■ **Exercise instructions**: Report how many lines of the listing include the word "https"; nothing else should be written.

■ **Extracted data**:
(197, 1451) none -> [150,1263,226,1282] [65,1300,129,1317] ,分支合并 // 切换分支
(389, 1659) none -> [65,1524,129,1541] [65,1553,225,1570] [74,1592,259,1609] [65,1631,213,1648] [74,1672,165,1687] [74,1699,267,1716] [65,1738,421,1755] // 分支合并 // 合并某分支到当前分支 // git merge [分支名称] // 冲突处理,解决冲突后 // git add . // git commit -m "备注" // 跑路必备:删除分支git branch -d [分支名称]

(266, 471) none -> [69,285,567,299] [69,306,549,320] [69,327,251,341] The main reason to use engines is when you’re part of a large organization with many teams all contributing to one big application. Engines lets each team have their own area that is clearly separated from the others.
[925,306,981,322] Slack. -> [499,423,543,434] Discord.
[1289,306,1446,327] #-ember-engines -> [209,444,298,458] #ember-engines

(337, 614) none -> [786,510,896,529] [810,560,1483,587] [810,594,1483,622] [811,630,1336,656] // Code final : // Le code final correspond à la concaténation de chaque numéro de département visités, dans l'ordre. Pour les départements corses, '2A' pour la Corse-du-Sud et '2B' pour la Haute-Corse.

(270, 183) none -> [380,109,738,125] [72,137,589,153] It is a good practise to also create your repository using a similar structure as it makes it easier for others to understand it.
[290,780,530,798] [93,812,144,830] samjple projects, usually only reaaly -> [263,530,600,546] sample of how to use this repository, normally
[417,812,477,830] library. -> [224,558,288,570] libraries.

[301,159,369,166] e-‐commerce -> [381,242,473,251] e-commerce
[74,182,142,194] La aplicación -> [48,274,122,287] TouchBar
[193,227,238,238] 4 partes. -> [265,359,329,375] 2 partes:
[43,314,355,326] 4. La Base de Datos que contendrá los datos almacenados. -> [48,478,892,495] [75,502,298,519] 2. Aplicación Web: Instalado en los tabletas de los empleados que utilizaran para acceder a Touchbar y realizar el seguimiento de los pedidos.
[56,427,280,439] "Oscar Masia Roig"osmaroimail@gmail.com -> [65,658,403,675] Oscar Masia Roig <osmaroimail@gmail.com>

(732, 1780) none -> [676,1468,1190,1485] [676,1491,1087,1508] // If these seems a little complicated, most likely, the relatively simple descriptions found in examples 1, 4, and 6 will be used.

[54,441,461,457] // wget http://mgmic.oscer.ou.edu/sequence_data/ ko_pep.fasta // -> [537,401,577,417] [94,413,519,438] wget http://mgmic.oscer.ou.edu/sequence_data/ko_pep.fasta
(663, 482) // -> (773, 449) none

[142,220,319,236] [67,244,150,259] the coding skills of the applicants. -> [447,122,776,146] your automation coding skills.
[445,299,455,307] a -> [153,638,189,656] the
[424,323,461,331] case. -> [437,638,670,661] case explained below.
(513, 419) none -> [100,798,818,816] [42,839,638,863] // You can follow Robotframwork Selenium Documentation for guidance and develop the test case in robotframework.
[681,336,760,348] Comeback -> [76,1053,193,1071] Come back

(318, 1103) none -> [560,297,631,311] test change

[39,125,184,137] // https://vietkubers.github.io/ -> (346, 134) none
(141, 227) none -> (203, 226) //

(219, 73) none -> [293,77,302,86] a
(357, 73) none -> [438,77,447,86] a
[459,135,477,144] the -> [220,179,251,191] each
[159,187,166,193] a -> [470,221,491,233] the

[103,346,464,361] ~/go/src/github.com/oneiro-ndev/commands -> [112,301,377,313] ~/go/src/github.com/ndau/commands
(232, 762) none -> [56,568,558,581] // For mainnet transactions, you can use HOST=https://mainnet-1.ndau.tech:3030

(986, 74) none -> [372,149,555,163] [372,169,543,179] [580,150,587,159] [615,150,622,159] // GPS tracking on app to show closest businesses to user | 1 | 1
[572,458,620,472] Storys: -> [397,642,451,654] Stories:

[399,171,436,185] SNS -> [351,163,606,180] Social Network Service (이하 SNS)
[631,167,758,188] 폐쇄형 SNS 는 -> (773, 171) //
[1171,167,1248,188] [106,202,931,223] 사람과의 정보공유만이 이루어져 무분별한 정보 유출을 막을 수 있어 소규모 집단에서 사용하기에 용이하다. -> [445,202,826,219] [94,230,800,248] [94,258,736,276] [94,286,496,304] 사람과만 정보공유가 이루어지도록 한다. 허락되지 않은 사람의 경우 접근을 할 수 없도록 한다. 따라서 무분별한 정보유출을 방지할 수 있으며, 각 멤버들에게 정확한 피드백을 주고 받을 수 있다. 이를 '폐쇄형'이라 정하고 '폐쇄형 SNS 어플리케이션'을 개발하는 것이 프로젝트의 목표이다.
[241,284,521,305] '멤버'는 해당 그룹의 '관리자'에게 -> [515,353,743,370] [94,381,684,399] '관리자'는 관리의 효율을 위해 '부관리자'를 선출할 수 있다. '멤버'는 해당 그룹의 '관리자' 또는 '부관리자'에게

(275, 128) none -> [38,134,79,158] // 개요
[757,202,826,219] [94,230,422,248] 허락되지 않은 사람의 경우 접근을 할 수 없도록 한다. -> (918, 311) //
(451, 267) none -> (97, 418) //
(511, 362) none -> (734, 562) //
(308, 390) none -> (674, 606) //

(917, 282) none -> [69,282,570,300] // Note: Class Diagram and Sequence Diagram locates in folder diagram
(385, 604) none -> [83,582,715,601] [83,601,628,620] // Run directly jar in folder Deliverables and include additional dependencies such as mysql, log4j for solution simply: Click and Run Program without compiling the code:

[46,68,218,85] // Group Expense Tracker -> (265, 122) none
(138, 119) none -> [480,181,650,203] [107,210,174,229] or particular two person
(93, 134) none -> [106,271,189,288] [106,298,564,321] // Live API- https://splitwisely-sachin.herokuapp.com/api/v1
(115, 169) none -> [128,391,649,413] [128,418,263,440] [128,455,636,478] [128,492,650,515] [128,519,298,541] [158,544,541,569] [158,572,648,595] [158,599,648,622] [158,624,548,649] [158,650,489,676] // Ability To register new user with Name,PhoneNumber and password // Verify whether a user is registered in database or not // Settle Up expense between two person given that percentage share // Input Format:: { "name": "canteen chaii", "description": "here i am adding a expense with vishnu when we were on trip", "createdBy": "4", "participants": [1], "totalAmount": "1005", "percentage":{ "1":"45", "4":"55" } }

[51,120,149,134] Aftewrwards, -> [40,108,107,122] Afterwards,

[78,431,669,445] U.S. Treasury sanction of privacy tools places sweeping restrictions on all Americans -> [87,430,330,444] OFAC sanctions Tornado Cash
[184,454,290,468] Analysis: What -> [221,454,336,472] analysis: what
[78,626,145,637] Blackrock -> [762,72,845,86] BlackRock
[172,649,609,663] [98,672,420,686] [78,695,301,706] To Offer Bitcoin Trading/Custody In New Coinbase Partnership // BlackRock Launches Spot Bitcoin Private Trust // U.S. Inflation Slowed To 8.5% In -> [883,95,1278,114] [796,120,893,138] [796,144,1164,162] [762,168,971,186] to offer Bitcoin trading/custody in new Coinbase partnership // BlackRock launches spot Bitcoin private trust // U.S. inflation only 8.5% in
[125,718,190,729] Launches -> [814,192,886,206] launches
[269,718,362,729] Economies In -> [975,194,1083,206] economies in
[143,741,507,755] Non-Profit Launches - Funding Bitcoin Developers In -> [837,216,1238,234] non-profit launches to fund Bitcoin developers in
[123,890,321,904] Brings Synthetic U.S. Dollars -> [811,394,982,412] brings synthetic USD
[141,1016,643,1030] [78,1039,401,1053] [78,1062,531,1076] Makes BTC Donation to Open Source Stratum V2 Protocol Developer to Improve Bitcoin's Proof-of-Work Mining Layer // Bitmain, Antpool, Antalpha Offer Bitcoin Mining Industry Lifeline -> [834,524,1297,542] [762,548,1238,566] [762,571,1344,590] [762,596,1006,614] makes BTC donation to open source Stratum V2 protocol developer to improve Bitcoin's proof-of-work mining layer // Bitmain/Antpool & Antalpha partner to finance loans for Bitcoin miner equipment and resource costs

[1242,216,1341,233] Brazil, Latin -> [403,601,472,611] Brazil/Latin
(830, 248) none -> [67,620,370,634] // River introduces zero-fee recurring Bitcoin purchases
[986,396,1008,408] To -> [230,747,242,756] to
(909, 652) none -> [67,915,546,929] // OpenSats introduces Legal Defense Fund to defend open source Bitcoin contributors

■ **The completed task**: 3